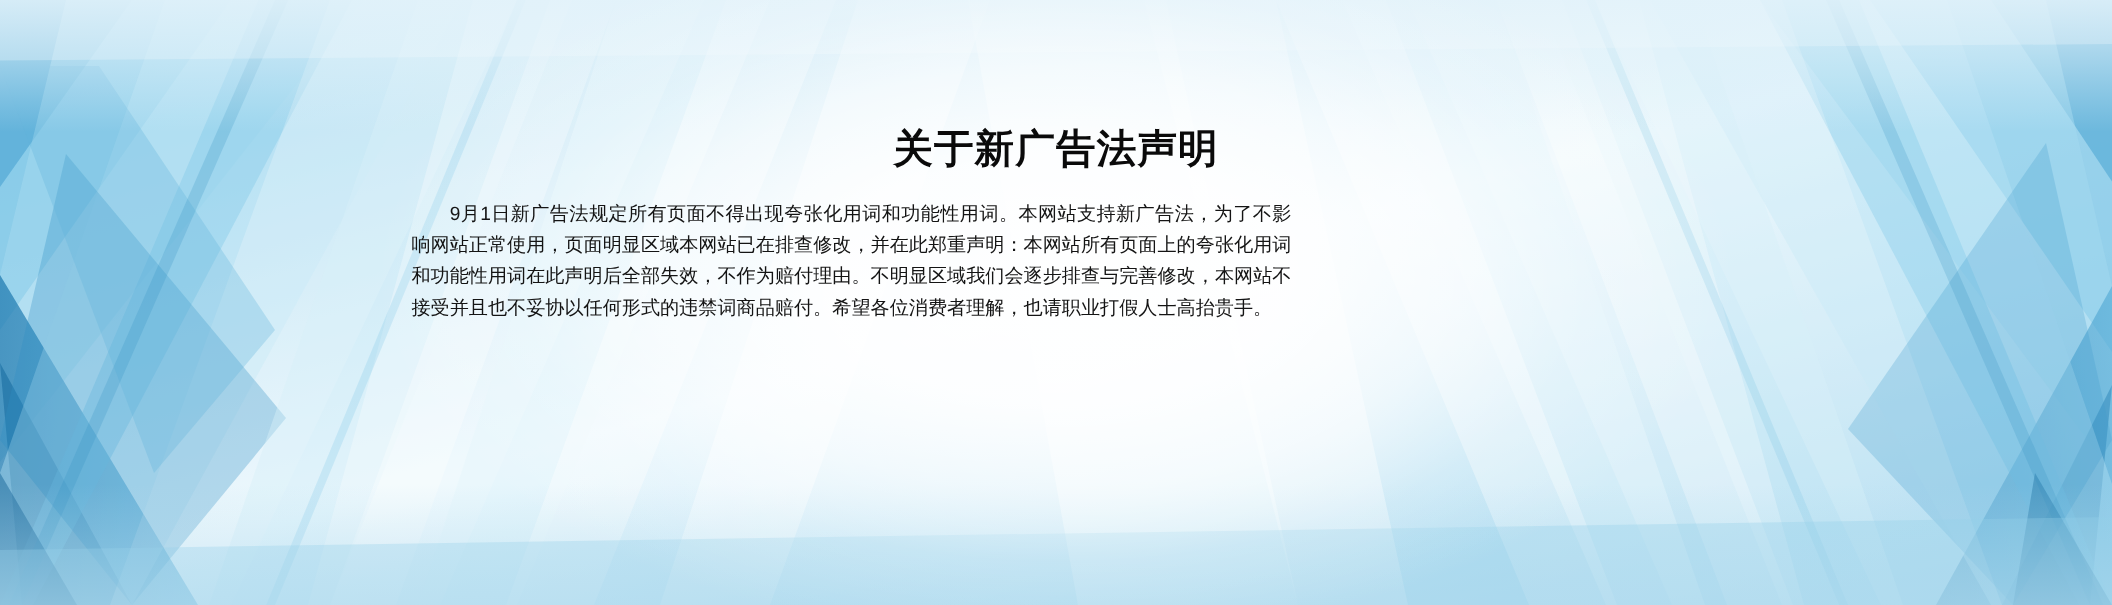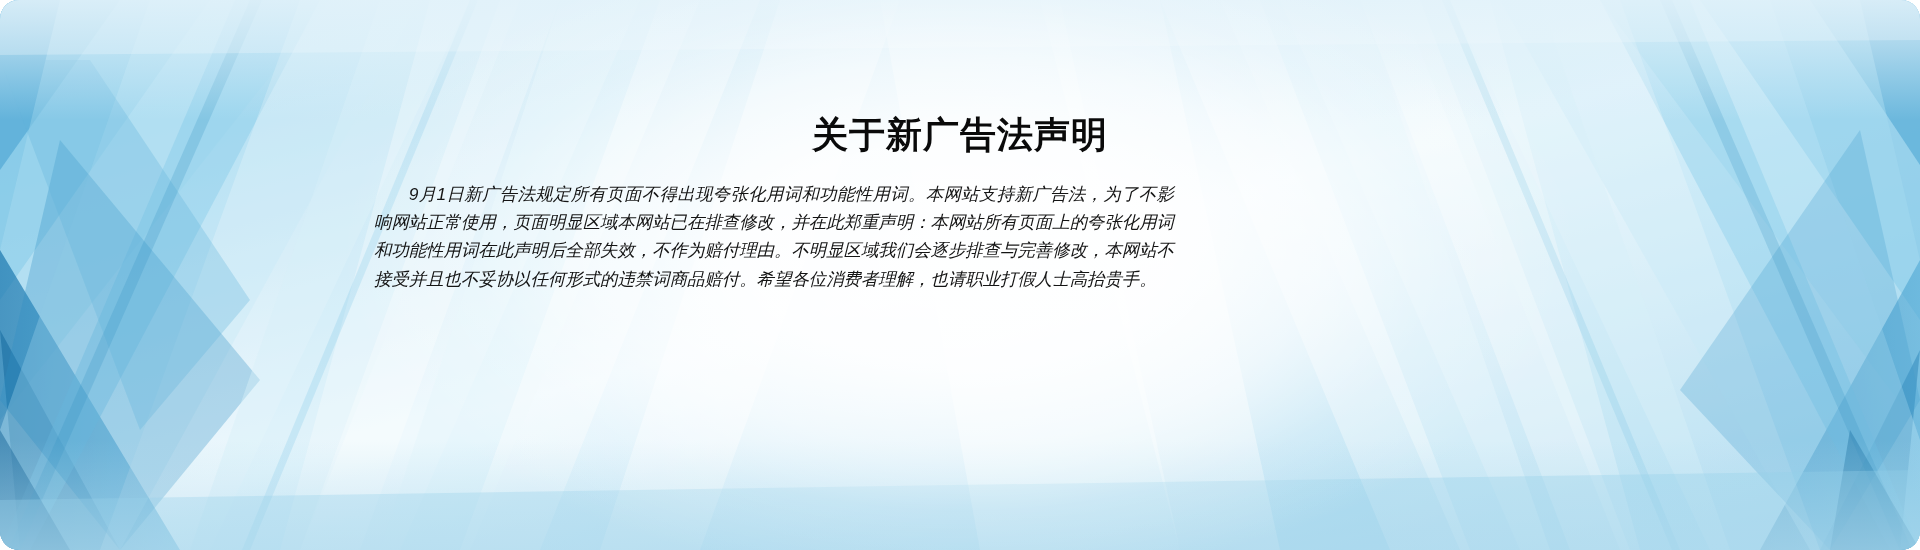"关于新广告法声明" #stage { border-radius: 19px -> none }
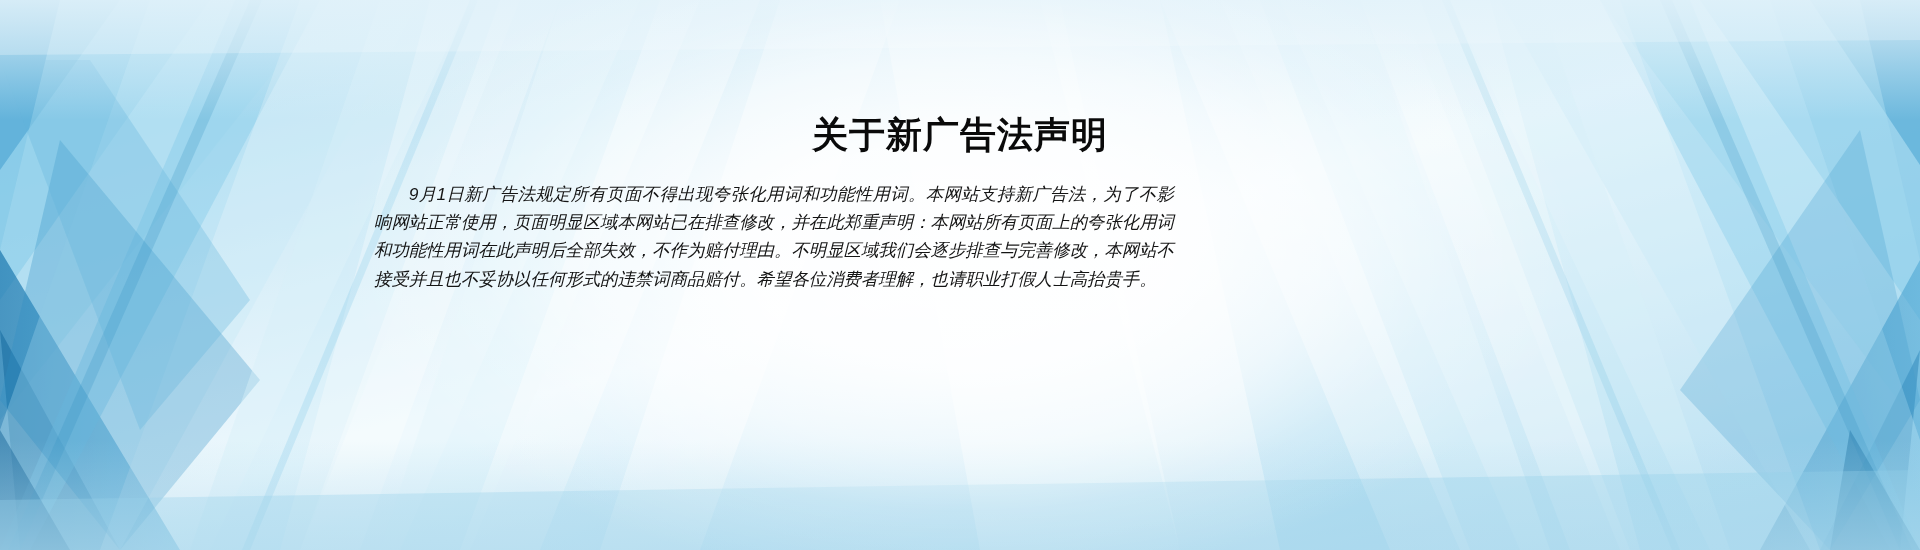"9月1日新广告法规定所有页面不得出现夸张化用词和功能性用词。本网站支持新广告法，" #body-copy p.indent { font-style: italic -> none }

--

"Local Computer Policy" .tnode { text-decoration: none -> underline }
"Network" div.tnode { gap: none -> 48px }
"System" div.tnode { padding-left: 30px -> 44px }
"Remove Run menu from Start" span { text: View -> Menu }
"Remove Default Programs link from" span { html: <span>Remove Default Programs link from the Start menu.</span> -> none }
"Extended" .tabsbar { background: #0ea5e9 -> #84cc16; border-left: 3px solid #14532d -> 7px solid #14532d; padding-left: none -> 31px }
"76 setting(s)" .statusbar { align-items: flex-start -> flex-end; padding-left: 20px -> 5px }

• WHAT THE TASK ASKS
Of the entries above, repeat exactly the lines from the line with "html: <span>Remove Default" through the line with "align-items: flex-start ->", both of them included.

• PROBLEM SOLUTION
"Remove Default Programs link from" span { html: <span>Remove Default Programs link from the Start menu.</span> -> none }
"Extended" .tabsbar { background: #0ea5e9 -> #84cc16; border-left: 3px solid #14532d -> 7px solid #14532d; padding-left: none -> 31px }
"76 setting(s)" .statusbar { align-items: flex-start -> flex-end; padding-left: 20px -> 5px }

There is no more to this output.